L'Encéphale
Available online 23 January 2013
Prodromes de la schizophrénie : consensus
ou confusion ?
J.-R. Teyssier
Service de psychiatrie, département de génétique, laboratoire de psychopathologie et psychologie clinique (IFR
100), université de Bourgogne, CHU de Dijon, 2, Angélique-Ducoudray, BP 37013, 21070 Dijon cedex, France
Résumé
La constellation de symptômes identifiés rétrospectivement, et qui se manifestent des mois ou
des années avant le premier épisode psychotique, a été appelée prodromes. Une stratégie dite
de close-in a utilisé des critères de type trait (risque génétique) et état (symptômes positifs et
perturbations subjectives infracliniques), qui ont été élaborés dans des buts de recherche, pour
sélectionner des groupes à risque de psychose. Ces critères ont été opérationnalisés par des
outils psychométriques (CAARMS, SIPS, BSABS). Cependant, la valeur prédictive des
critères symptomatiques est médiocre en raison d’un rapport sensibilité/spécificité
défavorable, les troubles se révélant transitoires dans plus de 80 % des cas.
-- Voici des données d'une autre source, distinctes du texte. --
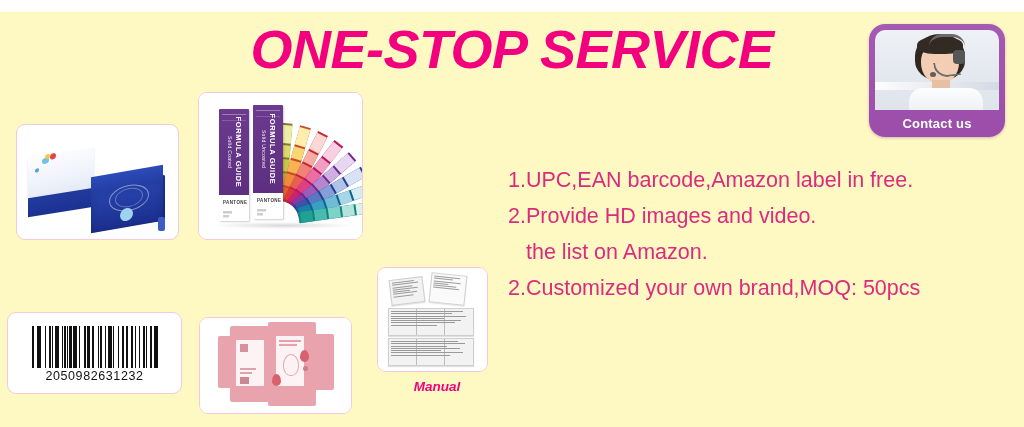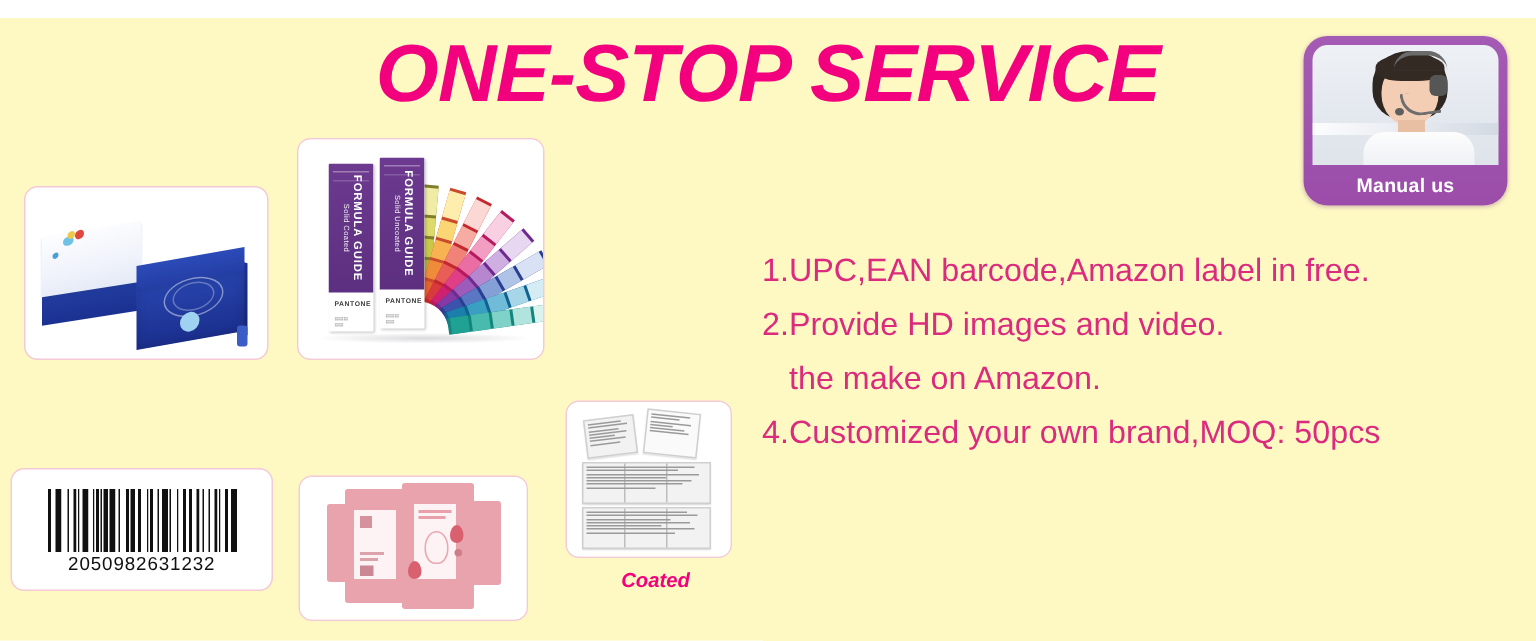"Manual us" div.cb-label { text: Manual -> Contact }
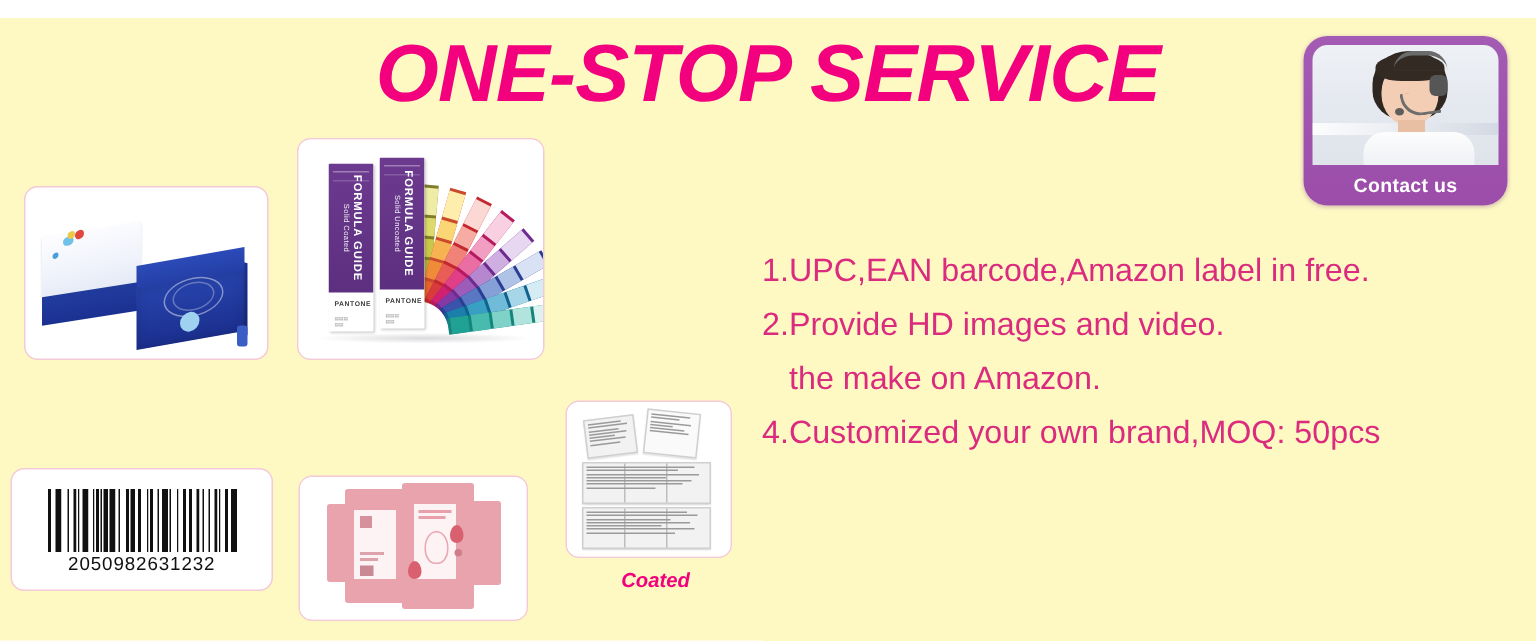"the make on Amazon." div.service-item { text: make -> list }
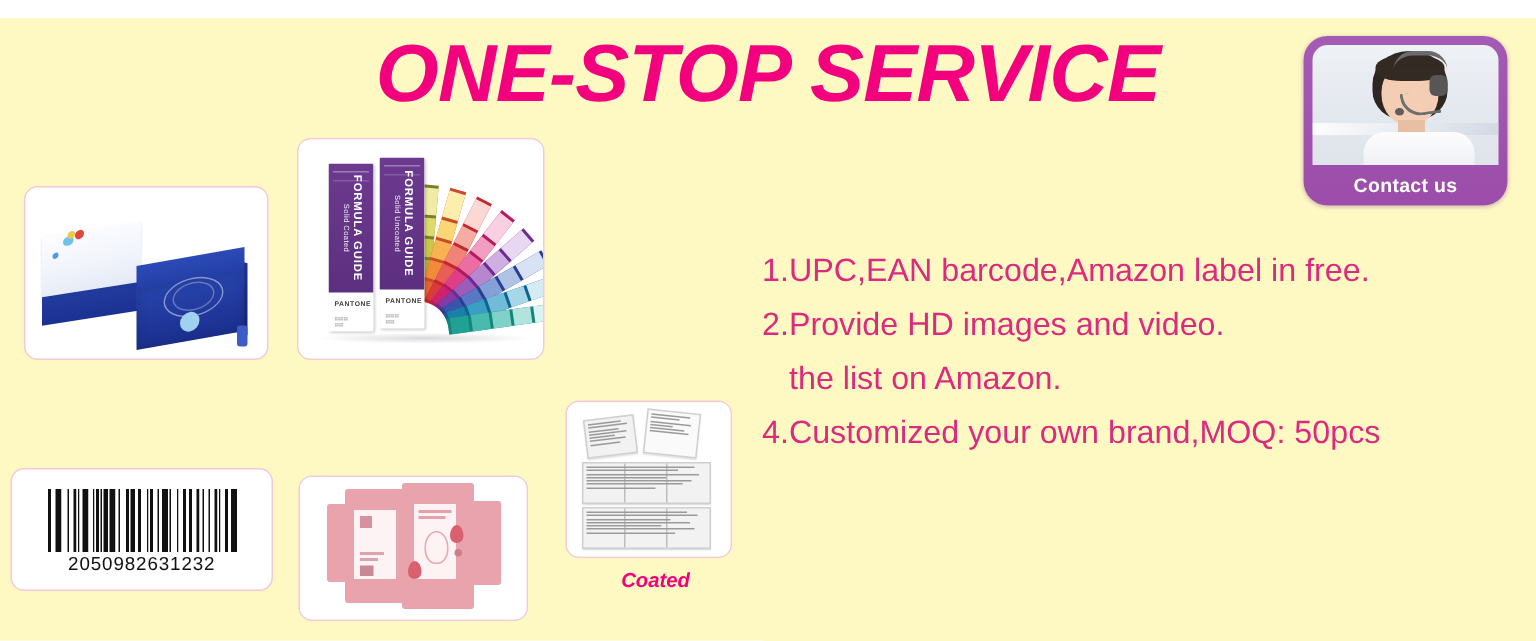"4.Customized your own brand,MOQ: 50pcs" div.service-item { text: 4.Customized -> 2.Customized }
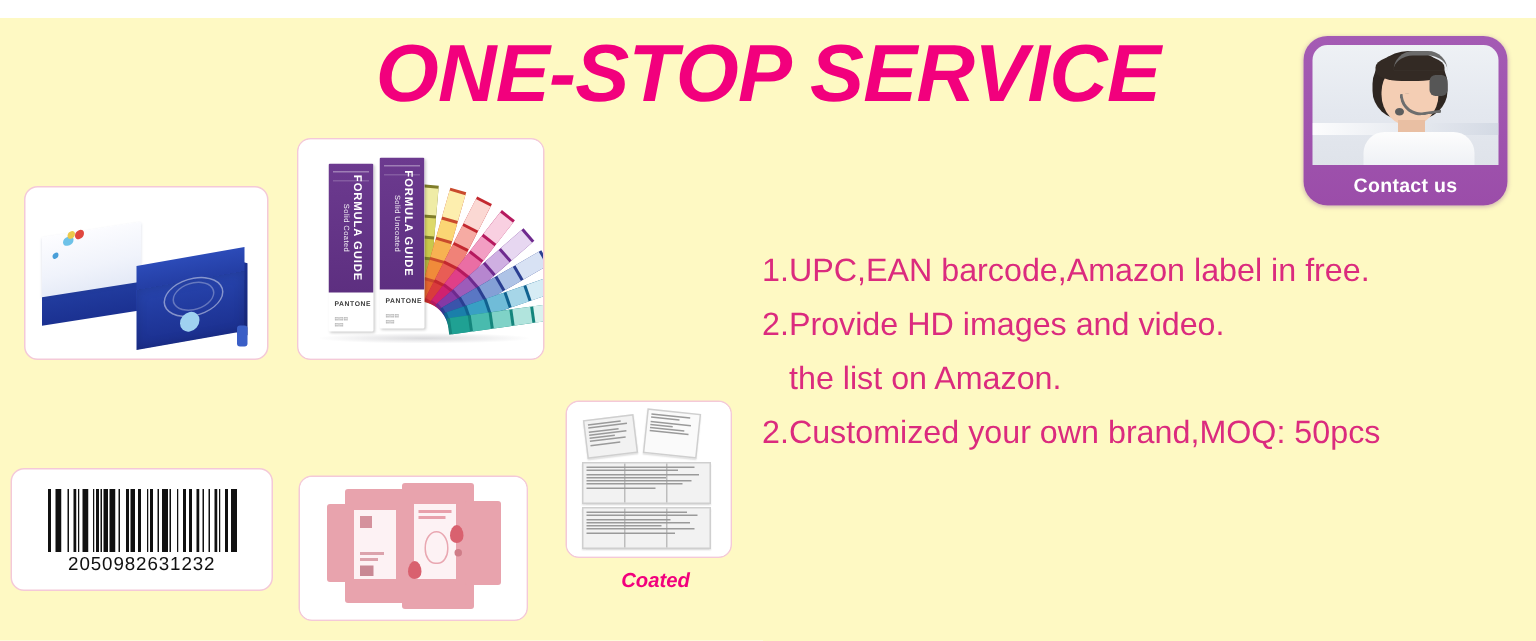"Coated" div { text: Coated -> Manual }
En revanche, des
facteurs d’endogénicité (personnalité schizotypique) et de sévérité (score symptomatique et
altération du fonctionnement psychosocial) jouent un rôle pronostique majeur, et capturent un
groupe minoritaire de sujets au seuil du diagnostic cagoriel, qui évoluent vers le premier
épisode psychotique en moins de deux ans. La population des sujets à risque paraît donc
constituée par deux sous-ensembles latents, que les études actuelles ne peuvent discriminer
précocement, sans doute en raison de la dynamique évolutive individuelle du processus
psychotique : d’une part, ceux qui présentent des troubles transitoires et, d’autre part, ceux
dont les symptômes sont la manifestation d’un trouble psychotique débutant. Les résultats des
études pilotes d’intervention thérapeutique préventive ne sont pas concluants, seule la prise
d’acides gras polyinsaturés ω-3 ayant produit des effets encourageants. Dans ces conditions,
l’introduction de la catégorie de « syndrome de risque psychotique » dans le futur DSM-V a
été vivement critiquée, dans la mesure où sa consistance et sa valeur prédictive sont
insuffisamment établies pour un transfert en clinique. Toutefois, certains auteurs ont souligné
qu’elle permettrait la reconnaissance et la prise en charge d’un état à l’évidence pathologique.